Imagen: Camila López

 

Paco de Lucía pasó su infancia en Algeciras, un pequeño pueblo andaluz situado justo en el estrecho de Gibraltar, al sur de España. Por esos tiempos –los años cincuenta– las calles estaban llenas de niños jugando y había un gran problema para identificarlos: demasiados llevaban el nombre de Paco, Pepe y Antonio, de manera que los adultos los llamaban por los nombres de sus madres para indicar a quién le pertenecía cada muchachito: Pepe de María, Antonio de Mercedes, y así. Este Paco era hijo de Lucía. Toda su familia tenía talento musical, todos tocaban y cantaban. Paco era el más joven de la casa y se unió de último al parche flamenquero. Su padre se ganaba la vida tocando en fiestas privadas de las que siempre salía, estimulado por algún licor, a rematar con sus colegas en casa, tocando y cantando hasta el amanecer, de manera que al levantarse Paco tenía su casa encendida de magníficos derroches flamencos que le enseñaron ese lenguaje musical desde mucho antes de poner un dedo en la guitarra. A los nueve años, después de asegurarse de que ya sabía leer, escribir y hacer las operaciones matemáticas básicas, su padre lo sacó del colegio porque no tenía con qué pagarlo. "Así tienes más tiempo para estudiar la guitarra", le dijo. Al no poder asistir al colegio, Paco pasó el resto de su infancia tocando doce horas diarias que, combinadas con su inteligencia y su gigantesco talento natural, lo llevaron al irremediable destino de ser uno de los mejores guitarristas de la historia de la humanidad.

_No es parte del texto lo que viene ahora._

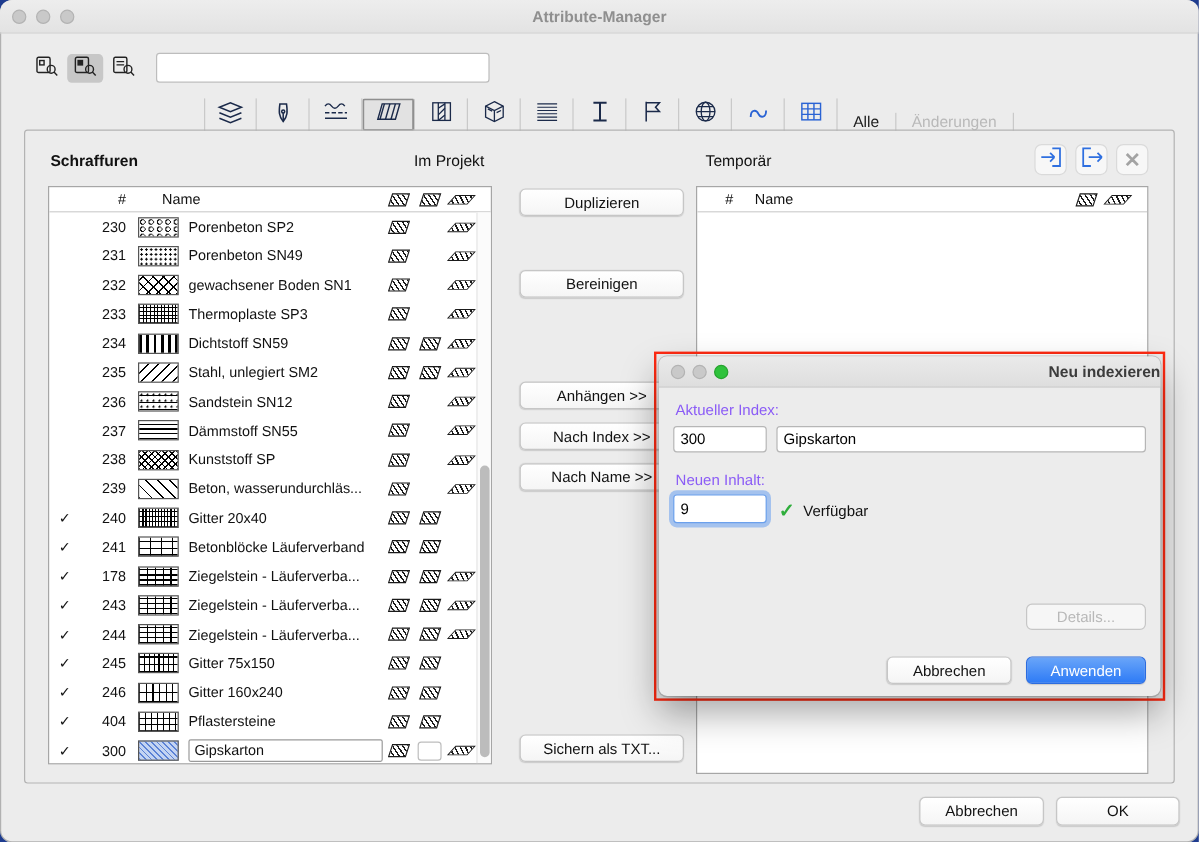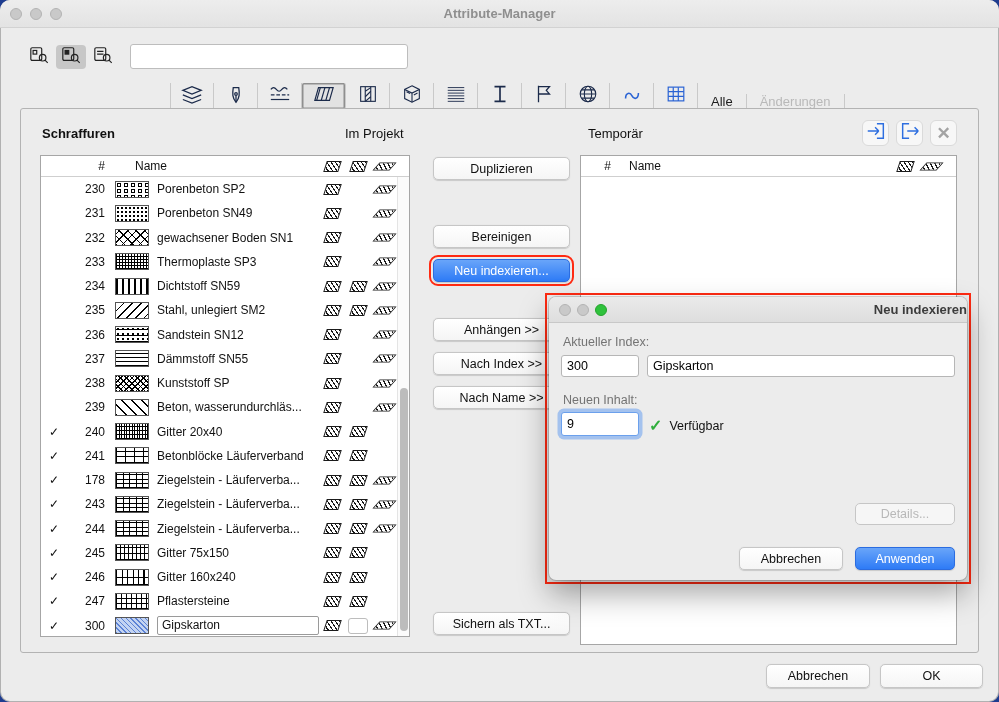"Neu indexieren..." button.btn { html: <button>Neu indexieren...</button> -> none }
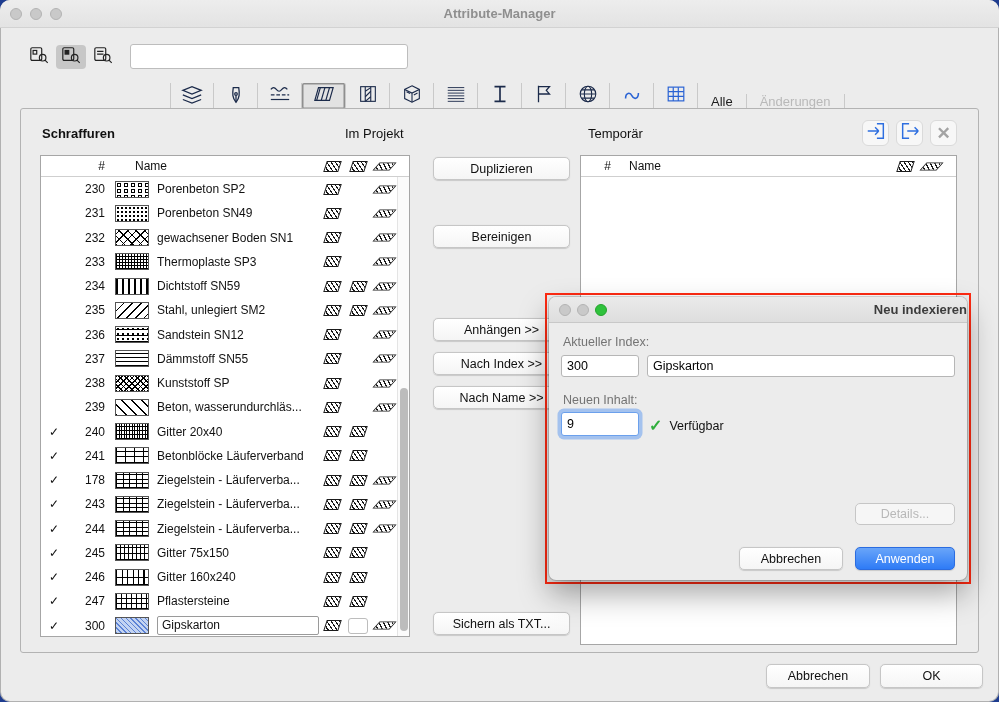"Aktueller Index:" .dlg-label { color: #737373 -> #8b5cf6 }
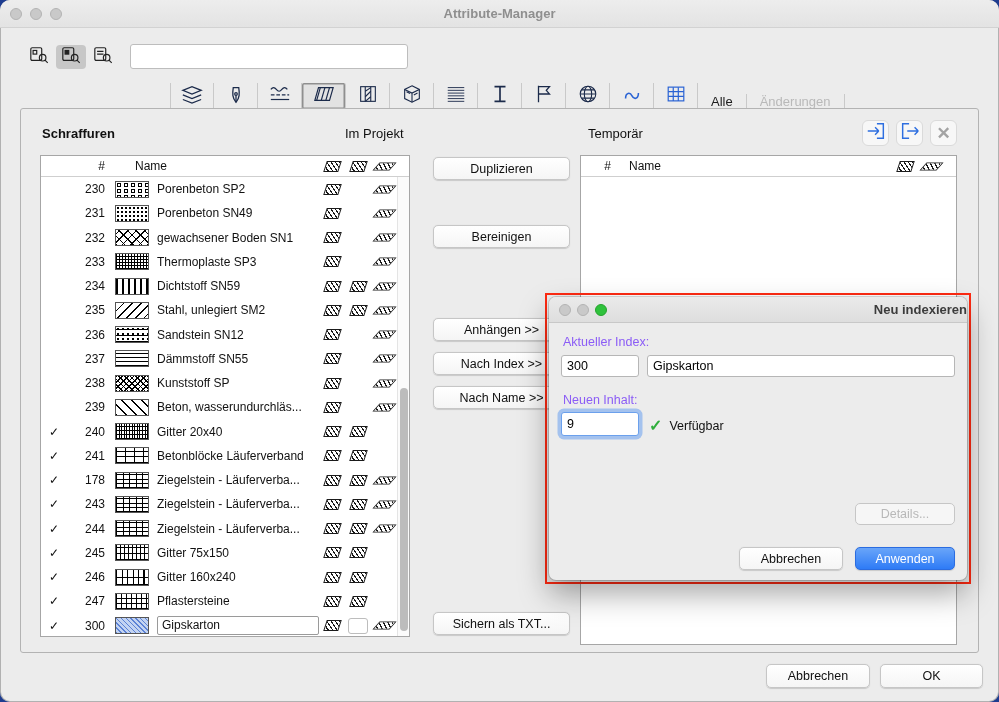"247" span.idx { text: 247 -> 404 }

La guitarra es un instrumento que, para quien decide explorarlo, siempre representa un reto respecto a la mano que se posiciona en el mástil (también llamado brazo). Pero en realidad, la calidad de su interpretación se define en la mano que pulsa las cuerdas, la que rasga, la que, al fin de cuentas, toca. La mano que pone los acordes dicta solo un parámetro: lo que hace realidad el sonido y define su calidad es la intervención de la mano derecha, razón por la cual los diestros pisamos el brazo con la izquierda y los zurdos lo hacen con la derecha, a lo Hendrix. Así, la mano derecha de Paco de Lucía es lo más maravilloso de su interpretación. Es una realidad sonora y visual casi incomprensible para los guitarristas, y mágica para los que jamás se han acercado a una guitarra. Es la culpable de todo lo hermoso de las ondas que se propagan en el aire cuando él toca. A Paco le gustaba "el cante" (que es el nombre que le dan los flamencos al canto propio del género) más que la guitarra porque podía ver el sentimiento de un cantante salir del cuerpo directamente al aire sin pasar por un ente externo y ajeno, que es lo que son todos los instrumentos musicales diferentes a la voz humana. Pero como lo suyo era la guitarra tuvo que aprender a dominar la técnica hasta el punto de olvidar sus dedos y la guitarra misma, para hacerla parte de su cuerpo y no un puente, un costoso peaje para expresar su sentimiento artístico.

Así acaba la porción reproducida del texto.